[Front-end code change data]

────────────────────────────────────────

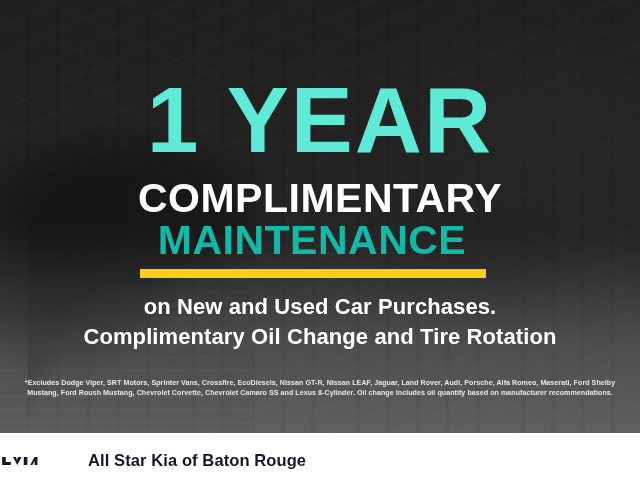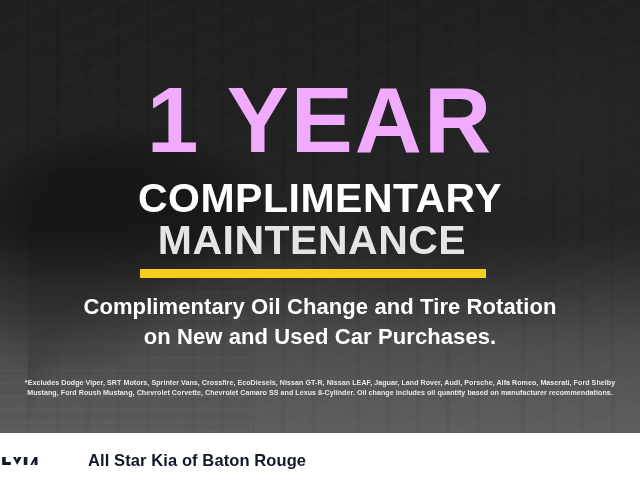"1 YEAR" .headline-year { color: #f0abfc -> #5eead4 }
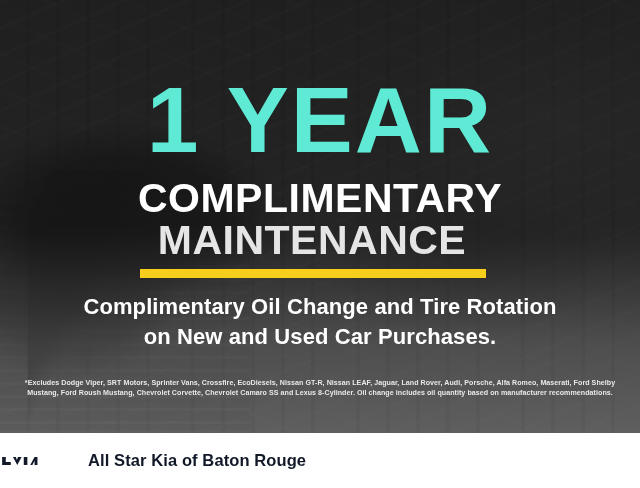"MAINTENANCE" .headline-line3 { color: #e5e5e5 -> #14b8a6 }
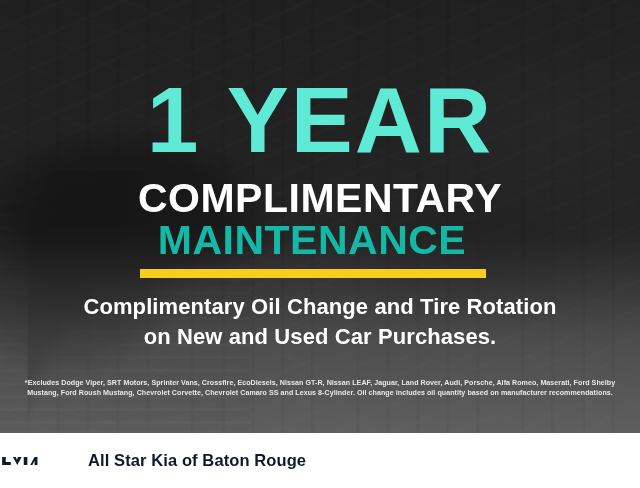"Complimentary Oil Change and Tire" div { order: before "on New and Used Car" -> after "on New and Used Car" }
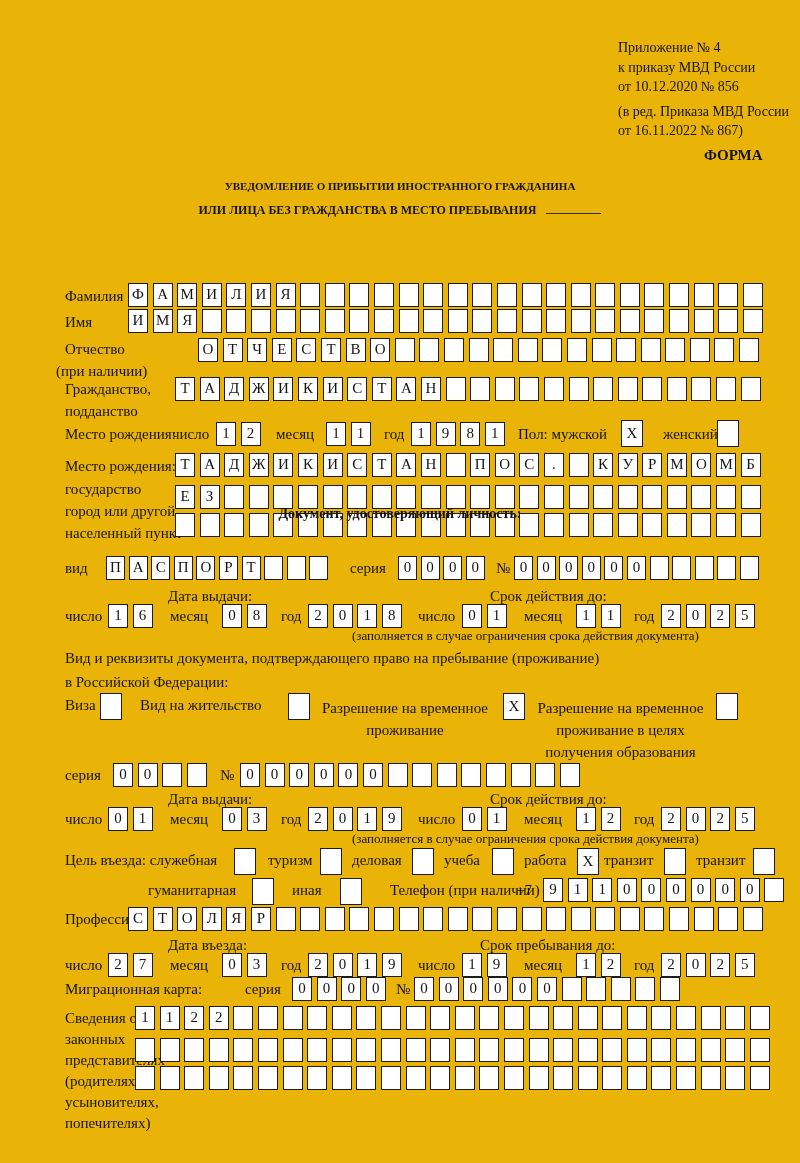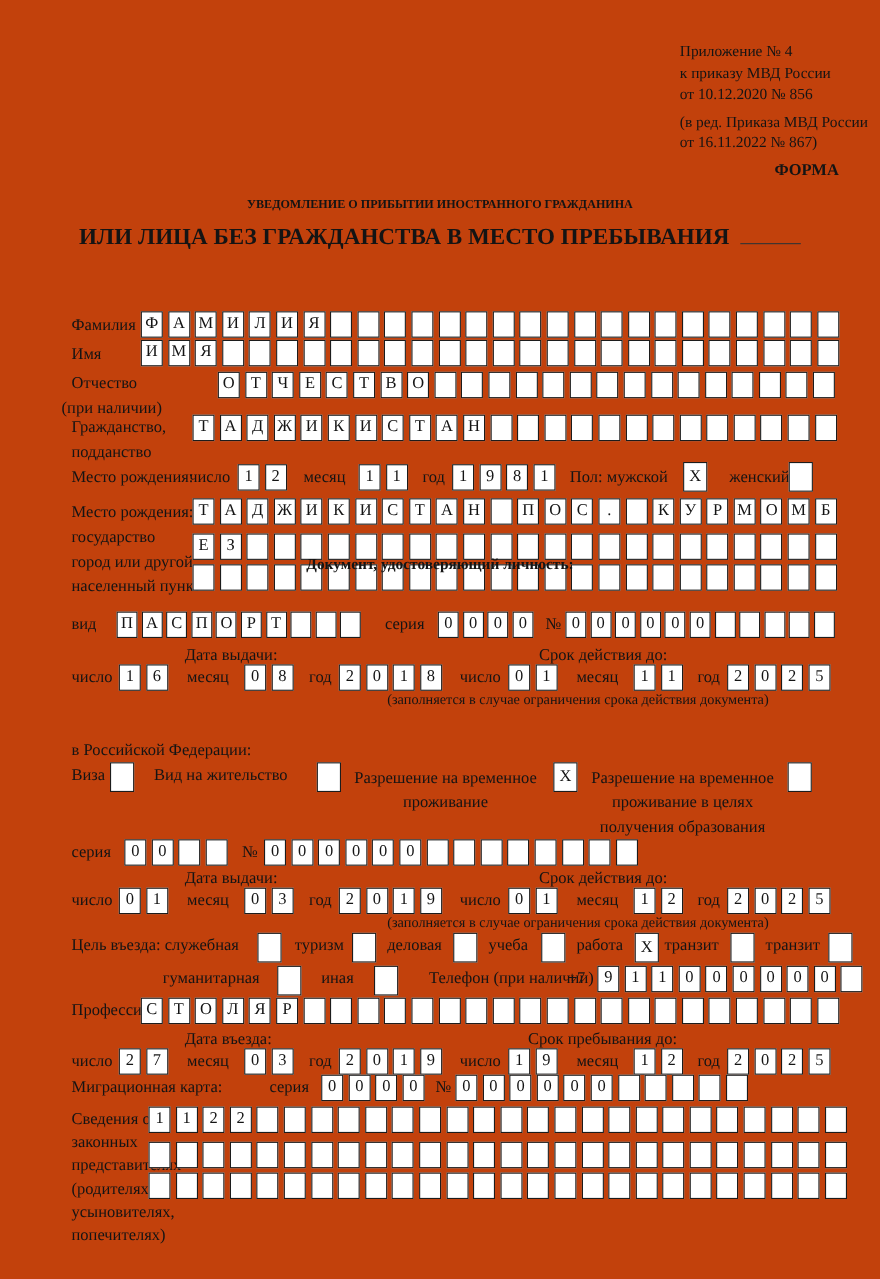"Приложение № 4" #page { background: #c2410c -> #eab308 }
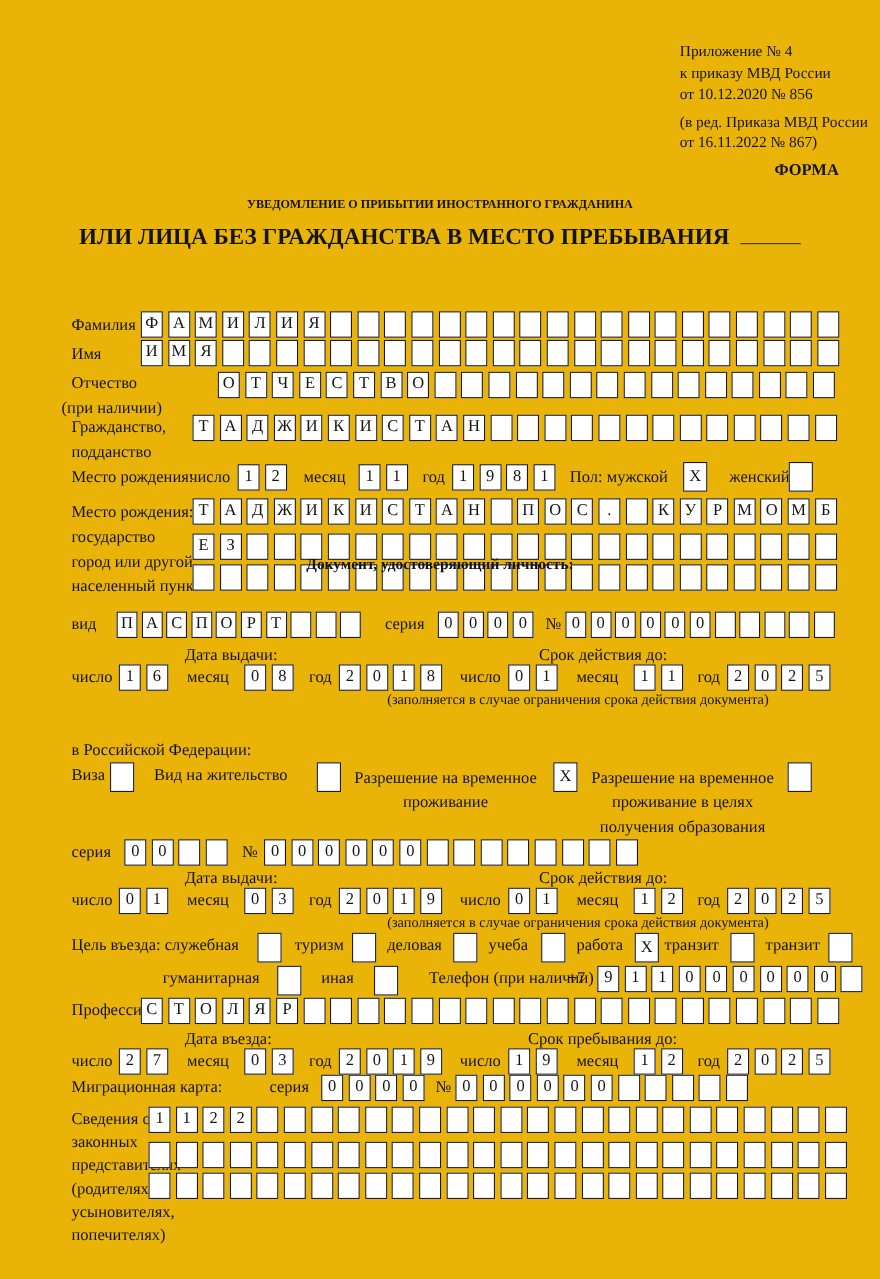"ИЛИ ЛИЦА БЕЗ ГРАЖДАНСТВА В" div.abs { font-size: 21px -> 12px }
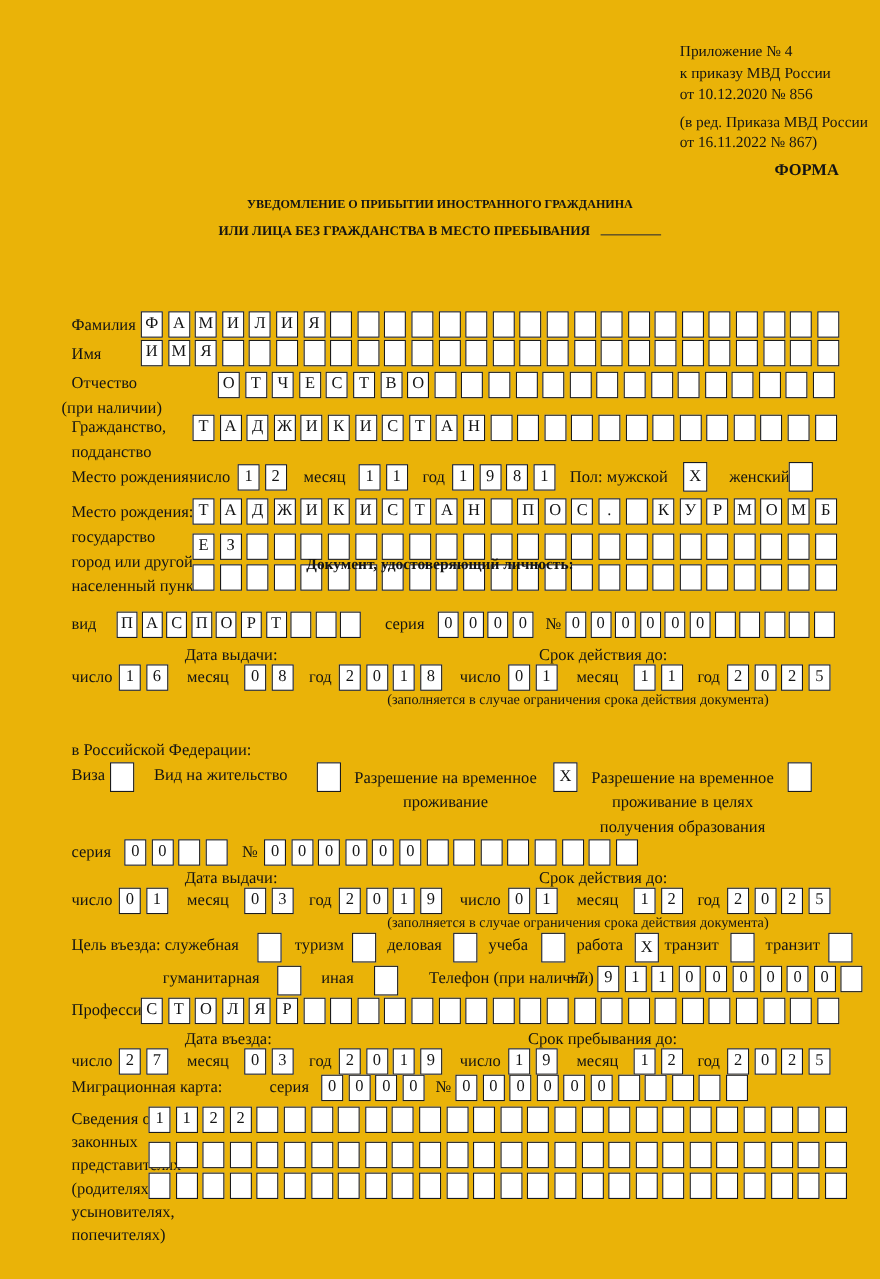"Вид и реквизиты документа," div.abs { html: none -> <div>Вид и реквизиты документа, подтверждающего право на пребывание (проживание)</div> }
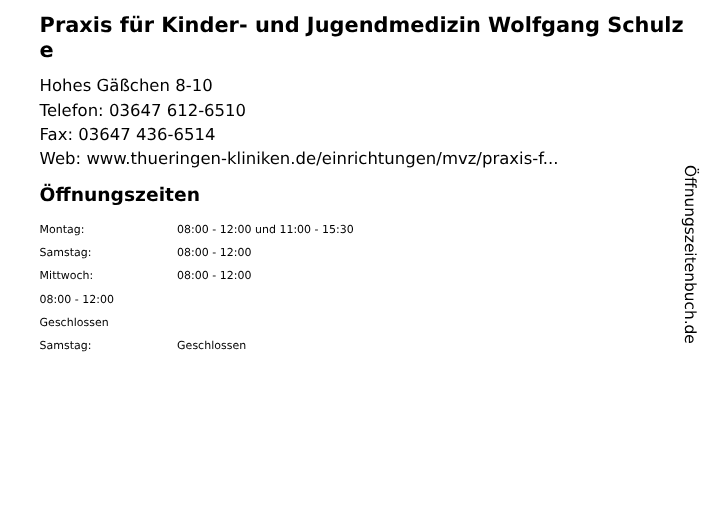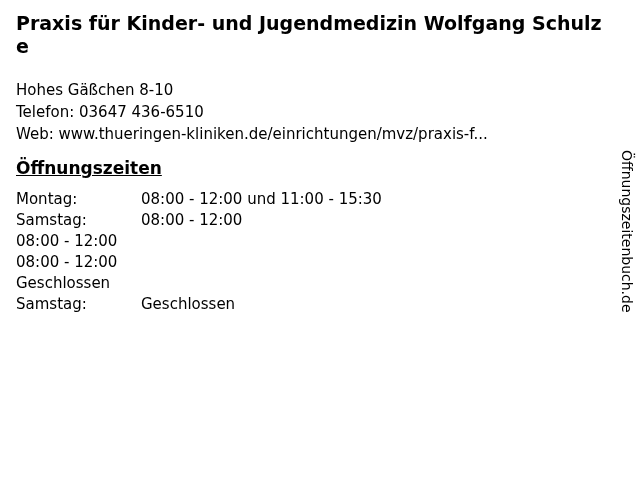"Praxis für Kinder- und Jugendmedizin" .content { left: 16px -> 36px }
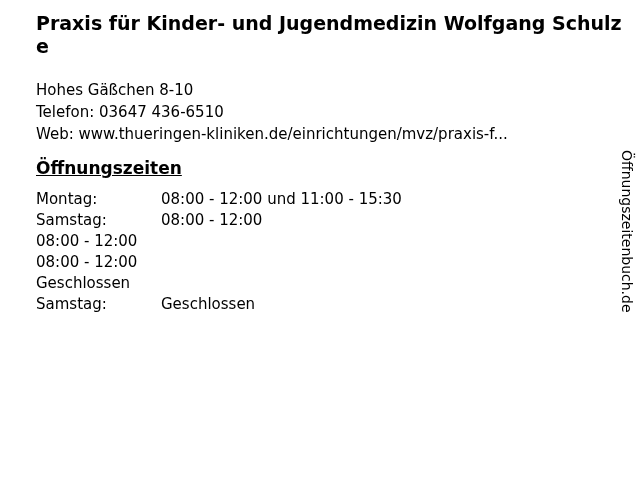"Hohes Gäßchen 8-10" .address { margin-top: 21px -> 9px }
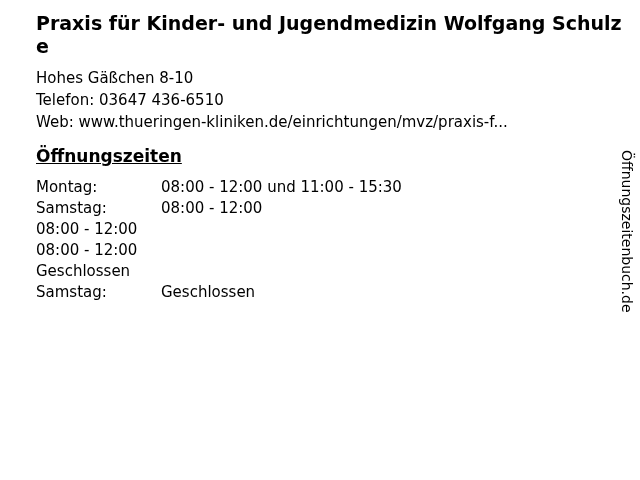"Telefon: 03647 436-6510" div { text: 03647 436-6510 -> 03647 612-6510 }
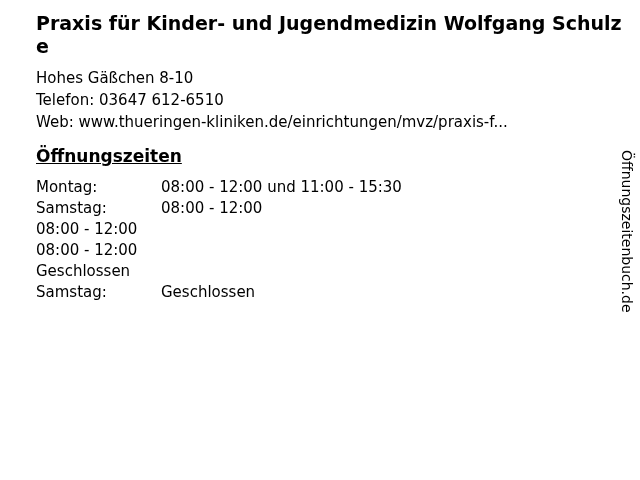"Fax: 03647 436-6514" div { html: none -> <div>Fax: 03647 436-6514</div> }
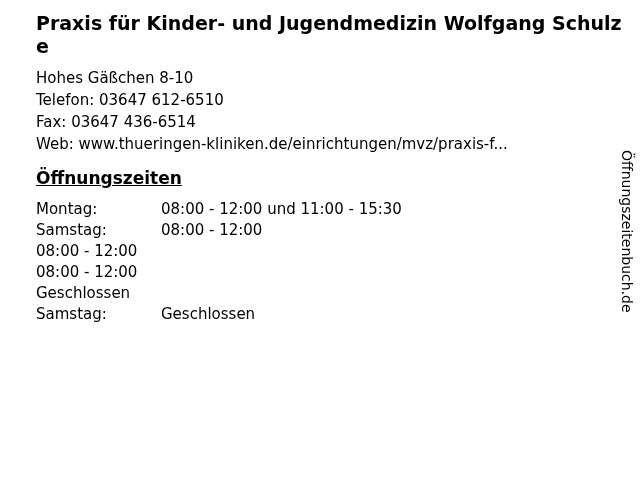"Öffnungszeiten" .hours-heading { text-decoration: underline -> none }
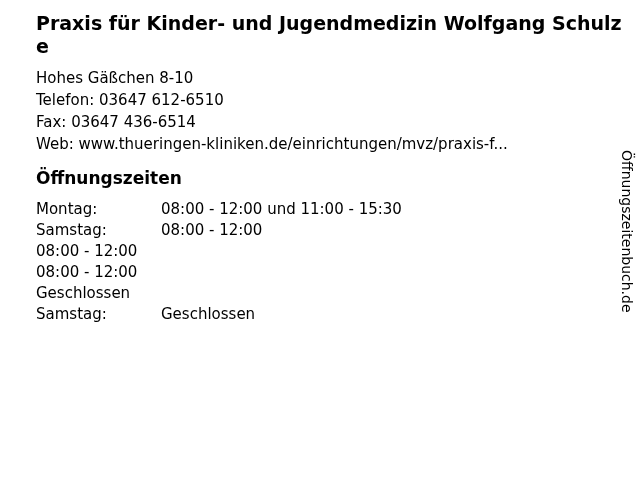"Montag:" .hours-table { font-size: 15px -> 10px }
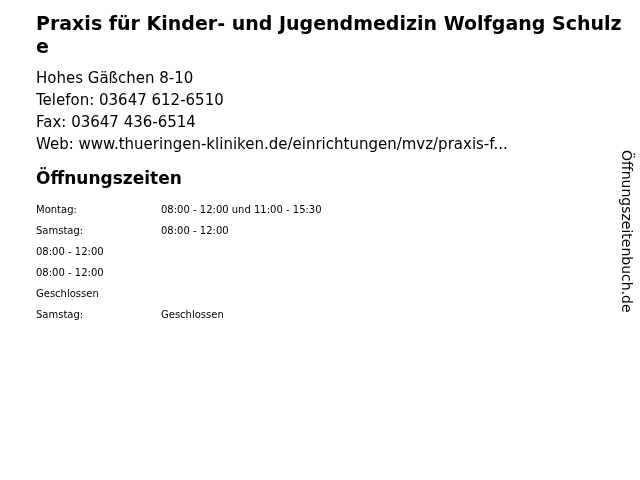"Mittwoch:" span { html: none -> <span>Mittwoch:</span> }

────────────────────────────────────────

▶ Work instruction:
Omit the pictures, then set down all the remaining data exactly as given.

▶ Written response:
"1 YEAR" .headline-year { color: #f0abfc -> #5eead4 }
"MAINTENANCE" .headline-line3 { color: #e5e5e5 -> #14b8a6 }
"Complimentary Oil Change and Tire" div { order: before "on New and Used Car" -> after "on New and Used Car" }
"Приложение № 4" #page { background: #c2410c -> #eab308 }
"ИЛИ ЛИЦА БЕЗ ГРАЖДАНСТВА В" div.abs { font-size: 21px -> 12px }
"Вид и реквизиты документа," div.abs { html: none -> <div>Вид и реквизиты документа, подтверждающего право на пребывание (проживание)</div> }
"Praxis für Kinder- und Jugendmedizin" .content { left: 16px -> 36px }
"Hohes Gäßchen 8-10" .address { margin-top: 21px -> 9px }
"Telefon: 03647 436-6510" div { text: 03647 436-6510 -> 03647 612-6510 }
"Fax: 03647 436-6514" div { html: none -> <div>Fax: 03647 436-6514</div> }
"Öffnungszeiten" .hours-heading { text-decoration: underline -> none }
"Montag:" .hours-table { font-size: 15px -> 10px }
"Mittwoch:" span { html: none -> <span>Mittwoch:</span> }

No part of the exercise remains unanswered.